> Records for the task:
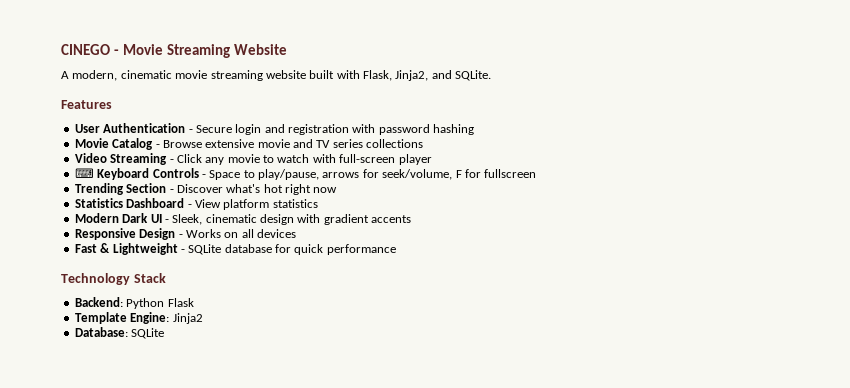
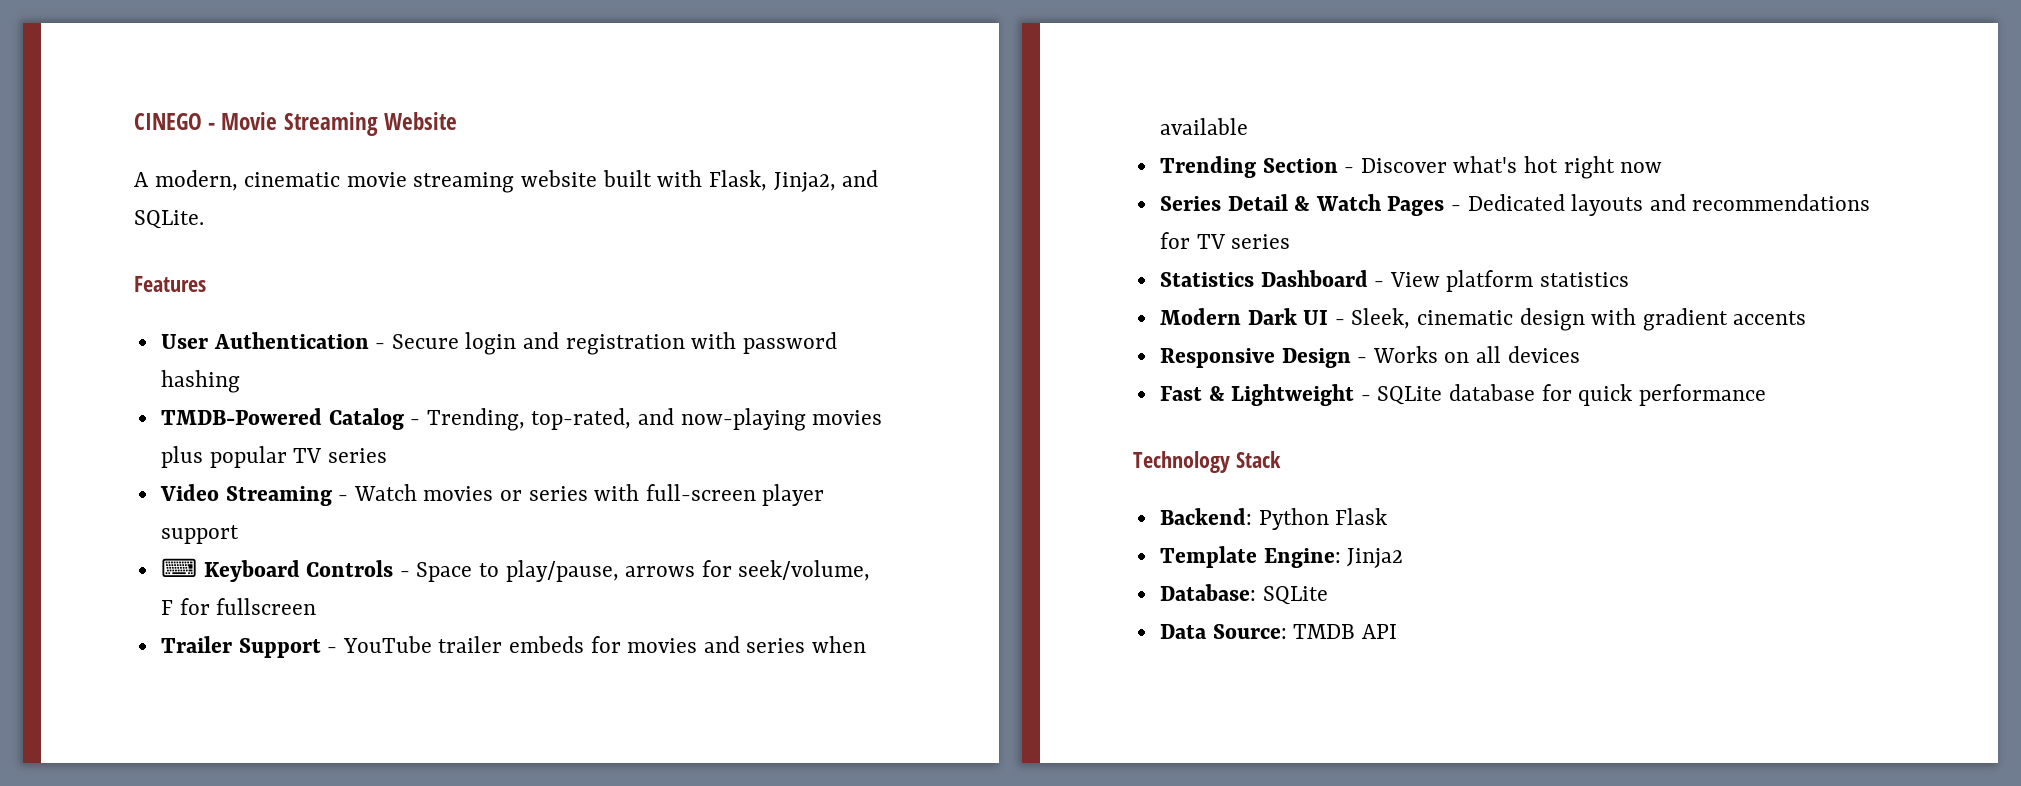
- Movie Catalog - Browse extensive movie and TV series collections
+ TMDB-Powered Catalog - Trending, top-rated, and now-playing movies plus popular TV series
- Video Streaming - Click any movie to watch with full-screen player
+ Video Streaming - Watch movies or series with full-screen player support
+ Trailer Support - YouTube trailer embeds for movies and series when available
+ Series Detail & Watch Pages - Dedicated layouts and recommendations for TV series
+ Data Source: TMDB API

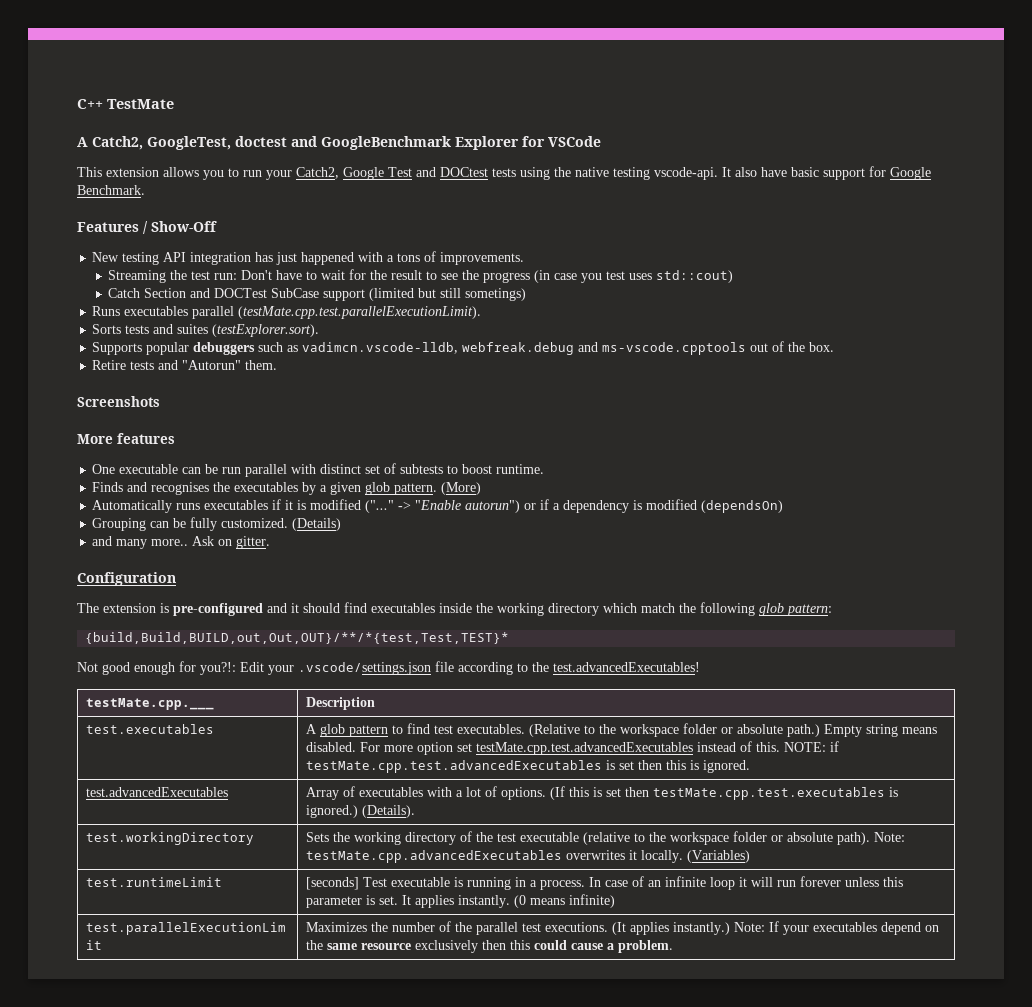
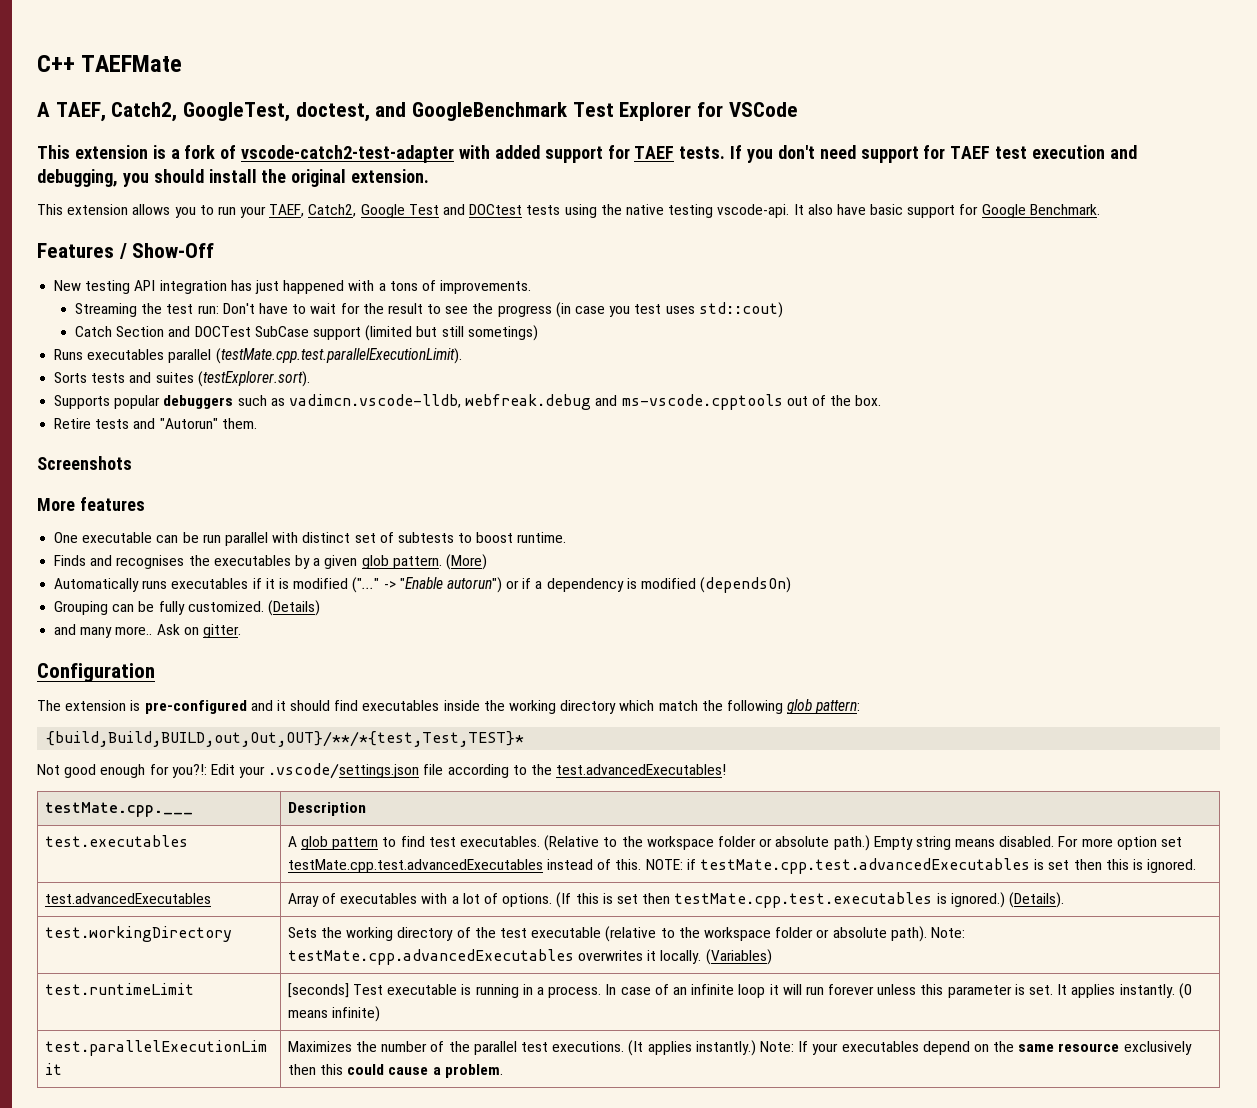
- C++ TestMate
- A Catch2, GoogleTest, doctest and GoogleBenchmark Explorer for VSCode
+ C++ TAEFMate
+ A TAEF, Catch2, GoogleTest, doctest, and GoogleBenchmark Test Explorer for VSCode
+ This extension is a fork of vscode-catch2-test-adapter with added support for TAEF tests. If you don't need support for TAEF test execution and debugging, you should install the original extension.
- This extension allows you to run your Catch2, Google Test and DOCtest tests using the native testing vscode-api.
+ This extension allows you to run your TAEF, Catch2, Google Test and DOCtest tests using the native testing vscode-api.

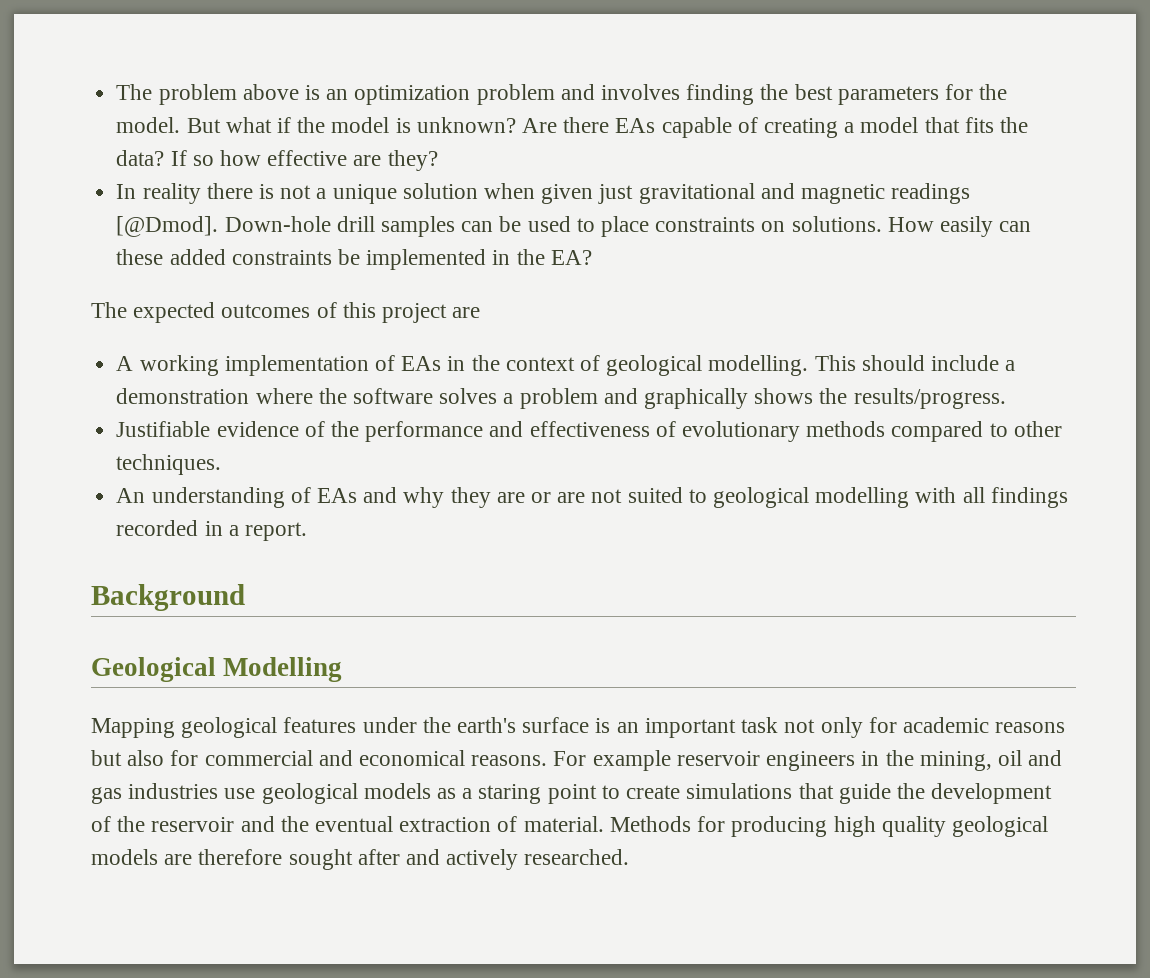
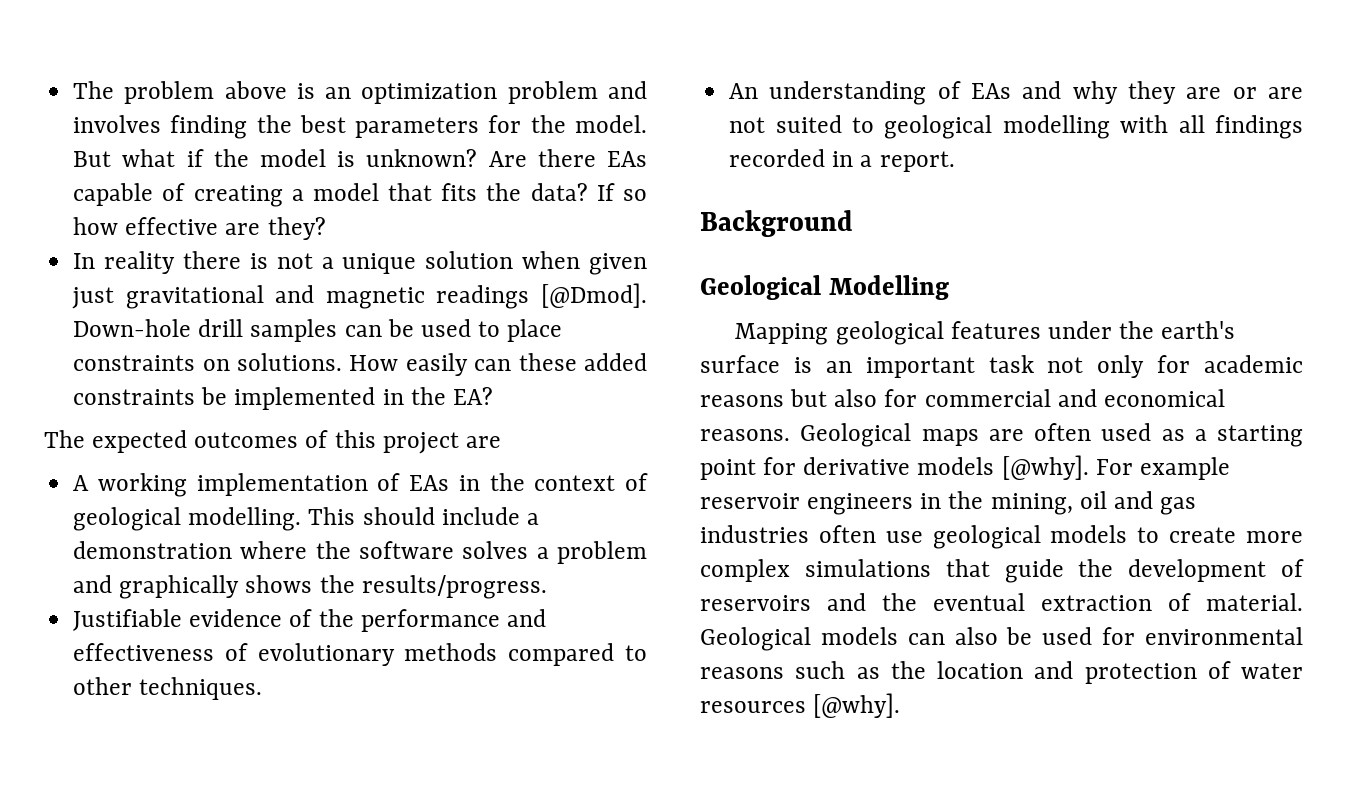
+ Geological maps are often used as a starting point for derivative models [@why].
- For example reservoir engineers in the mining, oil and gas industries use geological models as a staring point to create simulations that guide the development of the reservoir and the eventual extraction of material.
+ For example reservoir engineers in the mining, oil and gas industries often use geological models to create more complex simulations that guide the development of reservoirs and the eventual extraction of material.
- Methods for producing high quality geological models are therefore sought after and actively researched.
+ Geological models can also be used for environmental reasons such as the location and protection of water resources [@why].

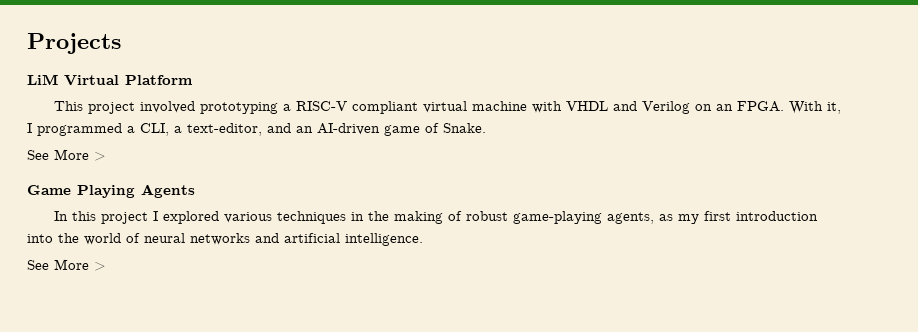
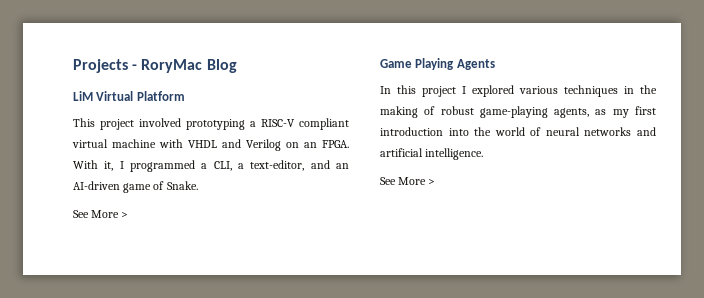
- Projects
+ Projects - RoryMac Blog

> Work to be completed:
A verbatim copy of the material, pictures excluded, is what must be produced.

> Response to this task:
- Movie Catalog - Browse extensive movie and TV series collections
+ TMDB-Powered Catalog - Trending, top-rated, and now-playing movies plus popular TV series
- Video Streaming - Click any movie to watch with full-screen player
+ Video Streaming - Watch movies or series with full-screen player support
+ Trailer Support - YouTube trailer embeds for movies and series when available
+ Series Detail & Watch Pages - Dedicated layouts and recommendations for TV series
+ Data Source: TMDB API

- C++ TestMate
- A Catch2, GoogleTest, doctest and GoogleBenchmark Explorer for VSCode
+ C++ TAEFMate
+ A TAEF, Catch2, GoogleTest, doctest, and GoogleBenchmark Test Explorer for VSCode
+ This extension is a fork of vscode-catch2-test-adapter with added support for TAEF tests. If you don't need support for TAEF test execution and debugging, you should install the original extension.
- This extension allows you to run your Catch2, Google Test and DOCtest tests using the native testing vscode-api.
+ This extension allows you to run your TAEF, Catch2, Google Test and DOCtest tests using the native testing vscode-api.

+ Geological maps are often used as a starting point for derivative models [@why].
- For example reservoir engineers in the mining, oil and gas industries use geological models as a staring point to create simulations that guide the development of the reservoir and the eventual extraction of material.
+ For example reservoir engineers in the mining, oil and gas industries often use geological models to create more complex simulations that guide the development of reservoirs and the eventual extraction of material.
- Methods for producing high quality geological models are therefore sought after and actively researched.
+ Geological models can also be used for environmental reasons such as the location and protection of water resources [@why].

- Projects
+ Projects - RoryMac Blog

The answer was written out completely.